The firsts calls were uneventful, mirroring that of a standard descendant transfer. The deaths were from hospice patients beginning their journeys, ones that had not set up the proper care to remove the signature of a coroner on a death certificate.
I was walking to the grocery store when the call came in. I dropped my bags, and ran towards my apartment. The sensible flats were now a pair of clean tennis shoes, clinical in nature. They carried me to my car, then guided me into the same caravan. The house was small, and totaled cars dotted the property. Eyes of stray cats poked in windows, peered through bushes. They hissed in unison with its voice. “Don’t turn around.” Its voice struck fear into me just as it did the first day I had met it. The corner stepped out of his red jeep. “This call is bad, I’m not gonna lie. It’s going to make you decide just how you fit into the funeral world. If you do at all.”
Me and my coworkers followed along his path. There was no front door, just a crushed moth-eaten curtain nailed to the side. There were no lights in the home, and despite the midday hour, light did not reach the inside of the house. Newspaper covered the windows, painters tape forming the grid around it. The path to the descendants room was that of a tightrope, boxes lined it. A wall enveloped us, made of boxes, clothes, years of trash.
The house smelled. The death no longer had the hallmark scent of overly fresh strawberries I was accustomed to. It smelled like the piece of old bacon you find in the package buried under the cheese. The floor crunched with flies, rot so far gone even the files forgot to buzz. He laid on a pile of clothes. I could not describe his blood, his skin, his eyes, or his hair even if I wanted to. Everything was black. It perfectly resembled the space between the sockets that enveloped its green eyes. The descendants’ eyes were so far sunken that even the skull gave way.
When people die and are left for several months in the hot summer desert they…mummify. His arms were tight leather wrapped around the boney sticks. All of his clothes had been torn off. Except for his cowboy boots.
I gasped, but not in reaction to the dead. It was there, in the corner. It was, infront, of me. I at first did not comprehend this. I thought to myself, “I can turn around.”
Normally such a thought would elicit an act of violence. Slamming me into whatever surface lay in front of me. But it did not acknowledge me. Its hands were not felt anywhere on my body. A bead of sweat formed on my brow. The first time my body had accurately responded to this summer’s blazing heat. I turned, only the blinking sun from the doorway faced me. We went to bag the deceased man, to wrap him in the white bag, and let the intern seal the orange tag.

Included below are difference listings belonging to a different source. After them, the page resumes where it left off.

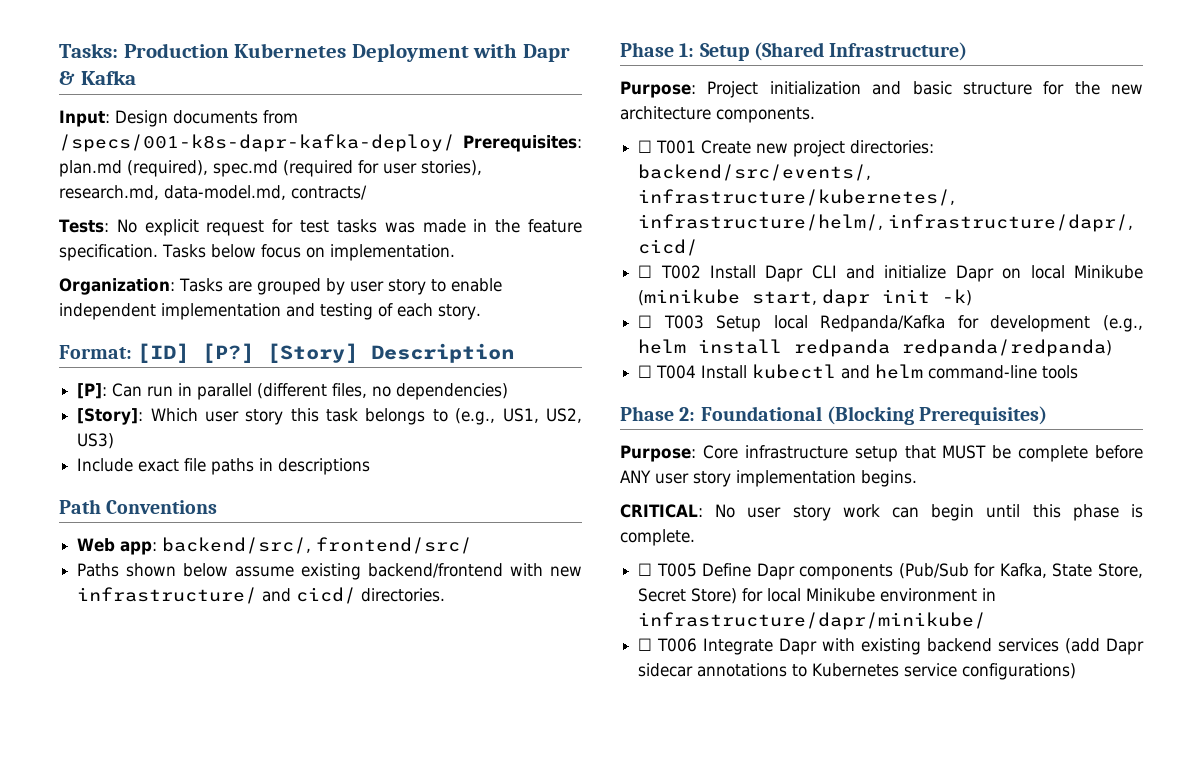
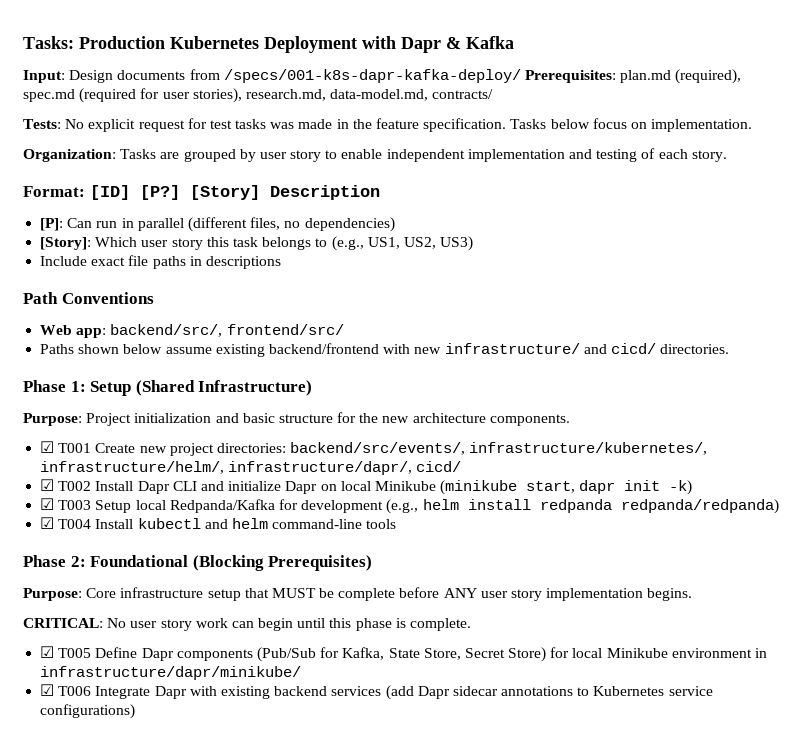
- ☐ T001 Create new project directories: backend/src/events/, infrastructure/kubernetes/, infrastructure/helm/, infrastructure/dapr/, cicd/
+ ☑ T001 Create new project directories: backend/src/events/, infrastructure/kubernetes/, infrastructure/helm/, infrastructure/dapr/, cicd/
- ☐ T002 Install Dapr CLI and initialize Dapr on local Minikube (minikube start, dapr init -k)
+ ☑ T002 Install Dapr CLI and initialize Dapr on local Minikube (minikube start, dapr init -k)
- ☐ T003 Setup local Redpanda/Kafka for development (e.g., helm install redpanda redpanda/redpanda)
+ ☑ T003 Setup local Redpanda/Kafka for development (e.g., helm install redpanda redpanda/redpanda)
- ☐ T004 Install kubectl and helm command-line tools
+ ☑ T004 Install kubectl and helm command-line tools
- ☐ T005 Define Dapr components (Pub/Sub for Kafka, State Store, Secret Store) for local Minikube environment in infrastructure/dapr/minikube/
+ ☑ T005 Define Dapr components (Pub/Sub for Kafka, State Store, Secret Store) for local Minikube environment in infrastructure/dapr/minikube/
- ☐ T006 Integrate Dapr with existing backend services (add Dapr sidecar annotations to Kubernetes service configurations)
+ ☑ T006 Integrate Dapr with existing backend services (add Dapr sidecar annotations to Kubernetes service configurations)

As I went to zip his bag, I saw the creatures white boney hand reach for his. It was a delicate action, parental and nurturing in nature. The white of my monster’s hand glinted against the black of his pitch-black radial bone. It then brushed his forehead, the way a parent would care for a sick child. It looked back towards me. It seemed indifferent, no malice, cold, or anger. It disappeared.
The call finished smoothly. The deceased rested in our fridge until 3 am the following day - the designated time the state mortuary program collected the forgotten. They removed him from our fridges, placed him in the top shelf of their refrigerated semi. It stood in the corner. Its height made him hunch his assumed shoulders. Its horns cast shadows along the walls. It dripped red blood onto the semis white floor. I heard the whisper form in my head, “Dont turn -“
“I won’t,” I said, interrupting the creature. It didn’t finish. The door of the semi clunked shut. It was sealed in there. I vaguely remember thinking of Mahaf, the Egyptian ferryman who carried the souls of the dead. I wondered if this creature was that ancient, if he had been following and carrying for the forgotten since the beginning. I wondered how many of the living had he accompanied, and haunted. I wondered how many had survived.